Exercise aim >> Transcribe word for word the lines below from the line with "(667, 884) none" through the line with "(701, 554) none", ends included.

-*-

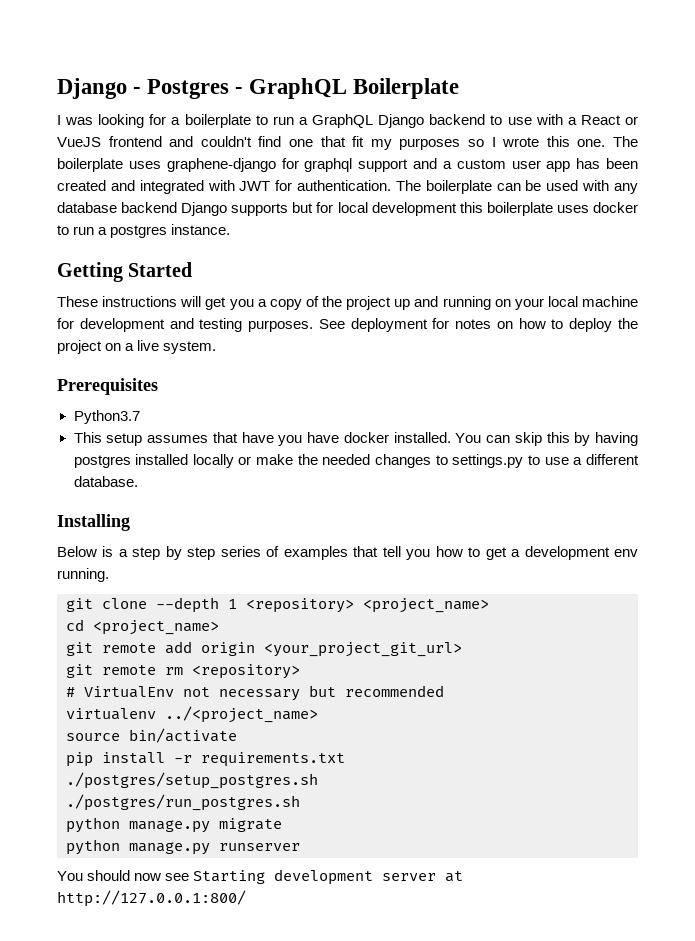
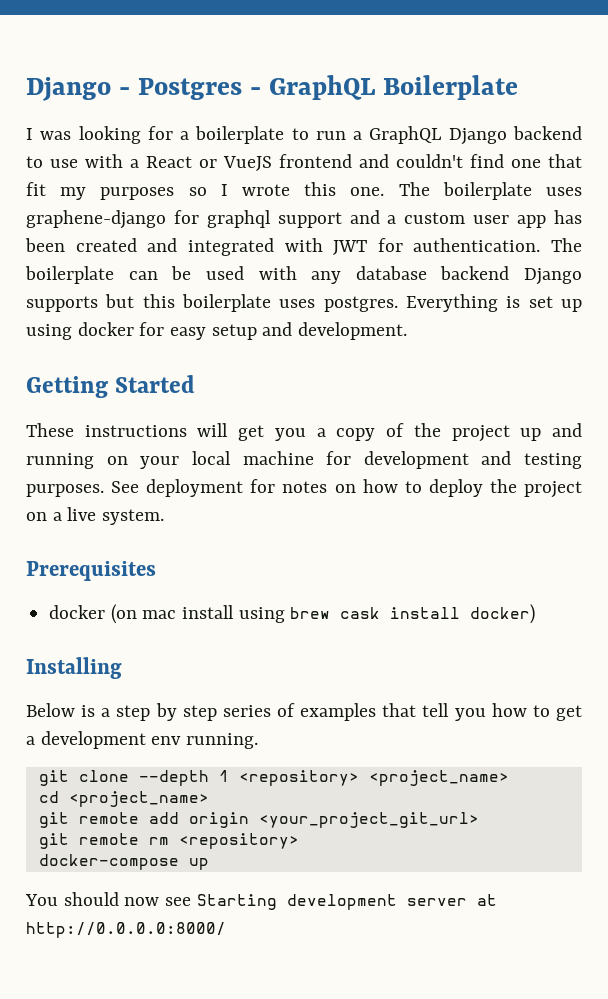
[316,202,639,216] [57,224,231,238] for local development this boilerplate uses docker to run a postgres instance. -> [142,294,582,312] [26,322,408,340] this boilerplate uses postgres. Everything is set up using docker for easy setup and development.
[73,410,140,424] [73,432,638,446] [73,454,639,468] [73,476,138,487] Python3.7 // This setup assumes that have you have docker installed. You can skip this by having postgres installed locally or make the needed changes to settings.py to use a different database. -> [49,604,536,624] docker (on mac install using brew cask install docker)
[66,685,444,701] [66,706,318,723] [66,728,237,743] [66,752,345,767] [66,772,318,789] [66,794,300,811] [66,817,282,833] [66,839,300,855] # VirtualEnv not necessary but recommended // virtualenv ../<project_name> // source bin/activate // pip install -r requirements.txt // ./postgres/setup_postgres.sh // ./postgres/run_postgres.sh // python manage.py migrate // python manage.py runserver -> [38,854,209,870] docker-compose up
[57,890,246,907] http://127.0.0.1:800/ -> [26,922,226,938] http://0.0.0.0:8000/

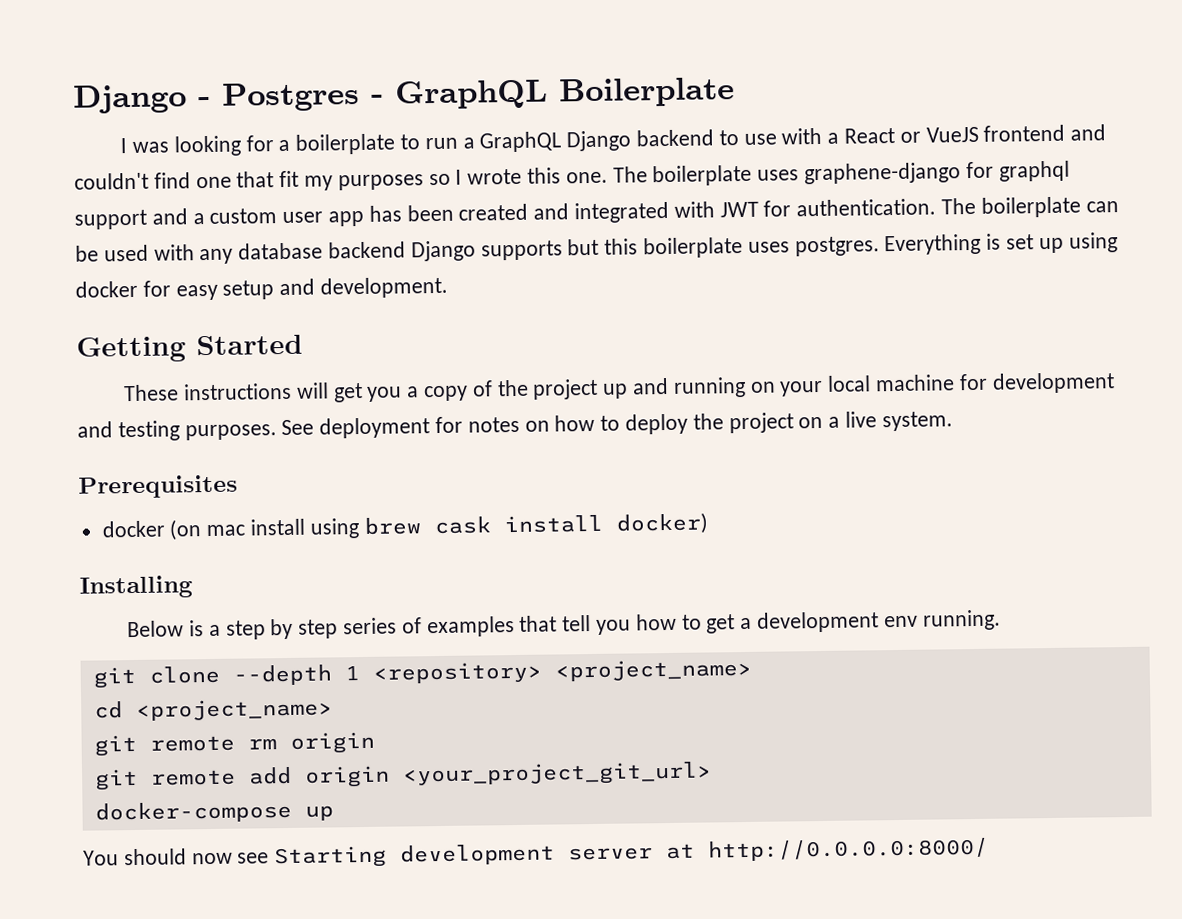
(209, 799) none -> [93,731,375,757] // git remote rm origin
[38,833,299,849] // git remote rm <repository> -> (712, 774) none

-*-

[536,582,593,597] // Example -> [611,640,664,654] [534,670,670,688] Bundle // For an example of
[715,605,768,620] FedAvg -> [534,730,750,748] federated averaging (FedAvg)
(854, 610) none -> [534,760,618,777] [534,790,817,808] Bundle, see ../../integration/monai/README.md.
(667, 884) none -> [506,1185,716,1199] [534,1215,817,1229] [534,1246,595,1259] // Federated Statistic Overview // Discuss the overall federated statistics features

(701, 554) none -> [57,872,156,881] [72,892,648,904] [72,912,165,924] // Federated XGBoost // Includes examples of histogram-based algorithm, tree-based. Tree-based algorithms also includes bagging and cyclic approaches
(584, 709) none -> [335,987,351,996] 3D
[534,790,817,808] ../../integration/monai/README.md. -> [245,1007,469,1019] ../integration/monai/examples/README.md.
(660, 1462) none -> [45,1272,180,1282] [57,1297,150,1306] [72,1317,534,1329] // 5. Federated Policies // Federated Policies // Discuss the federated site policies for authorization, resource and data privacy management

-*-

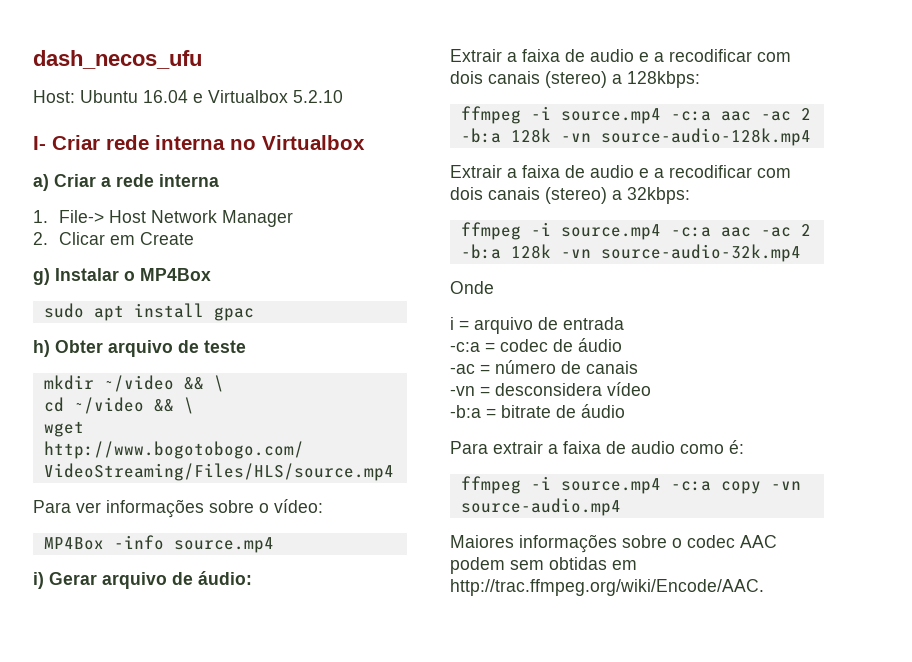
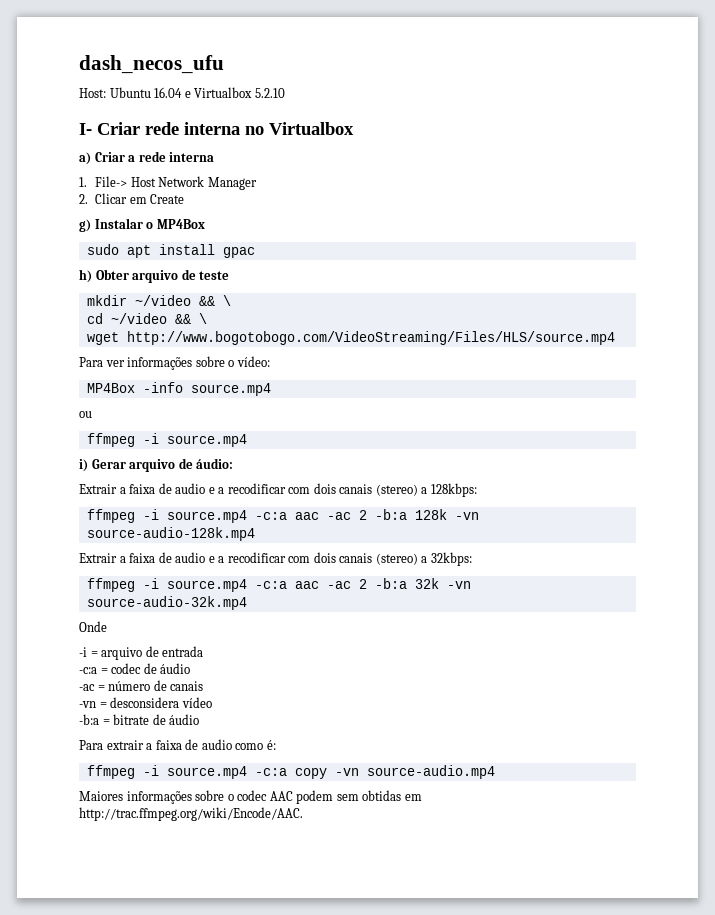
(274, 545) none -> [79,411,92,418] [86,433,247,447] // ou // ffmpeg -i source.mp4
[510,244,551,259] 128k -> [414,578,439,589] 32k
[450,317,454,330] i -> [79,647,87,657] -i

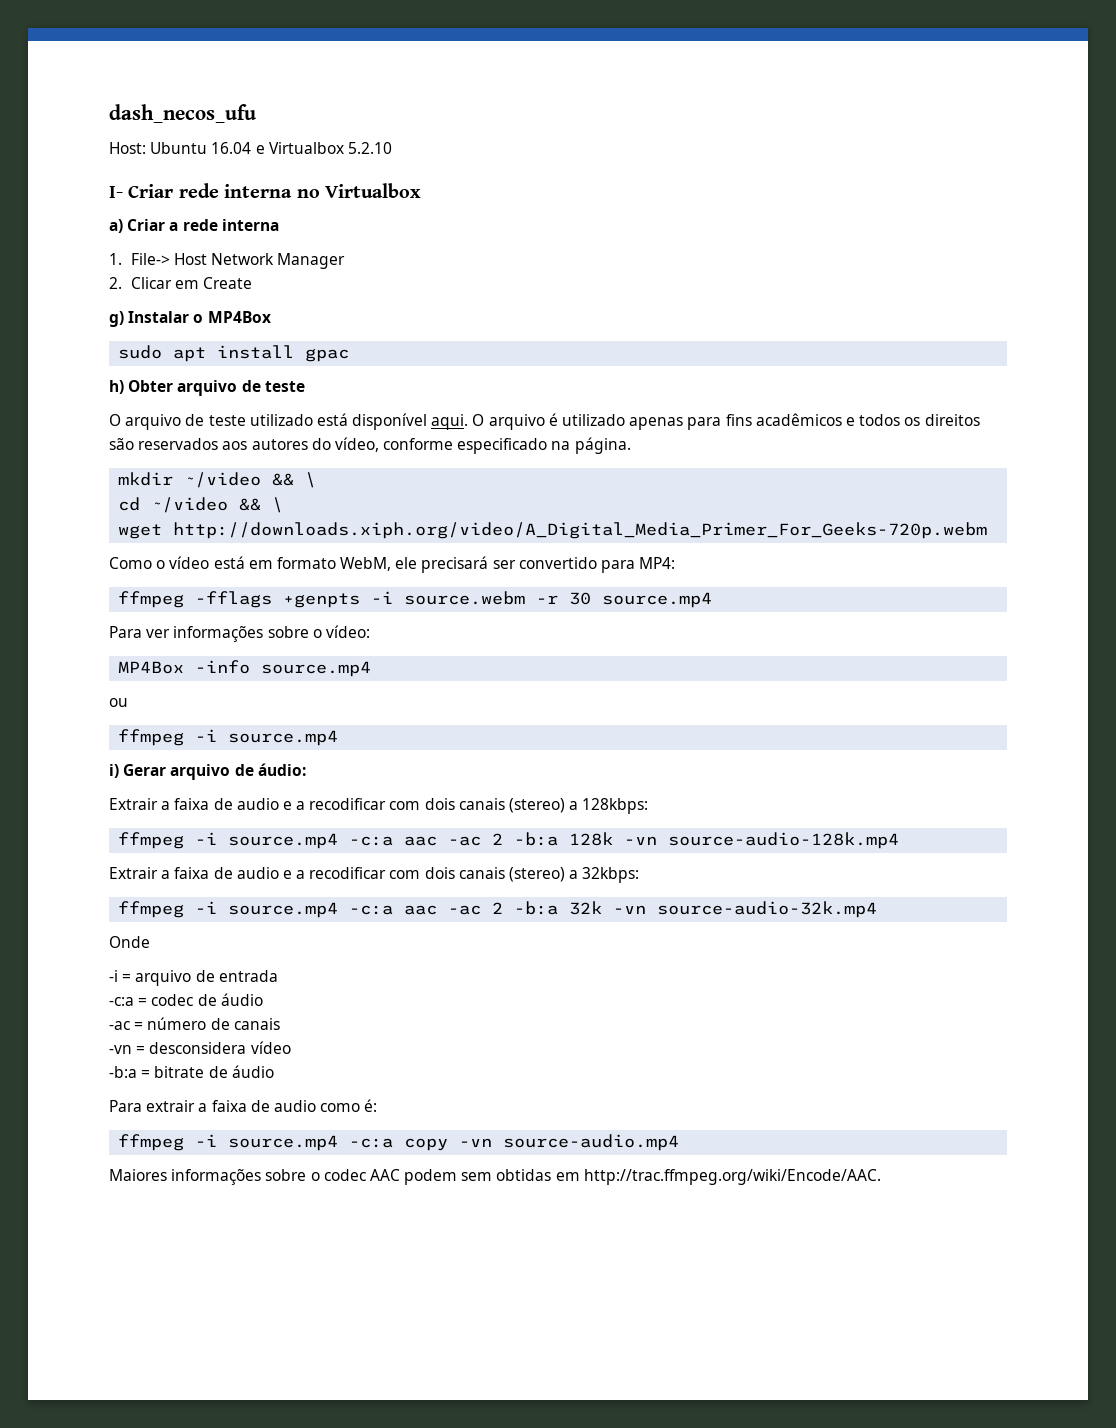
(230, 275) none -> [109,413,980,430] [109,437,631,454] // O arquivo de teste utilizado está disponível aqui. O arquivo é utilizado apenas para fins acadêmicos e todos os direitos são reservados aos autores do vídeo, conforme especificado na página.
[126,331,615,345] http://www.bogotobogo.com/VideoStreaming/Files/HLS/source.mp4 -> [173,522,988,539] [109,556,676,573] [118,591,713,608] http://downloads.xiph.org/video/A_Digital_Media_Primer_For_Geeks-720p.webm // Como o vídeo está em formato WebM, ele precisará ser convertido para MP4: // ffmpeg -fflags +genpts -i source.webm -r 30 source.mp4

-*-

Answer box >>
(667, 884) none -> [506,1185,716,1199] [534,1215,817,1229] [534,1246,595,1259] // Federated Statistic Overview // Discuss the overall federated statistics features

(701, 554) none -> [57,872,156,881] [72,892,648,904] [72,912,165,924] // Federated XGBoost // Includes examples of histogram-based algorithm, tree-based. Tree-based algorithms also includes bagging and cyclic approaches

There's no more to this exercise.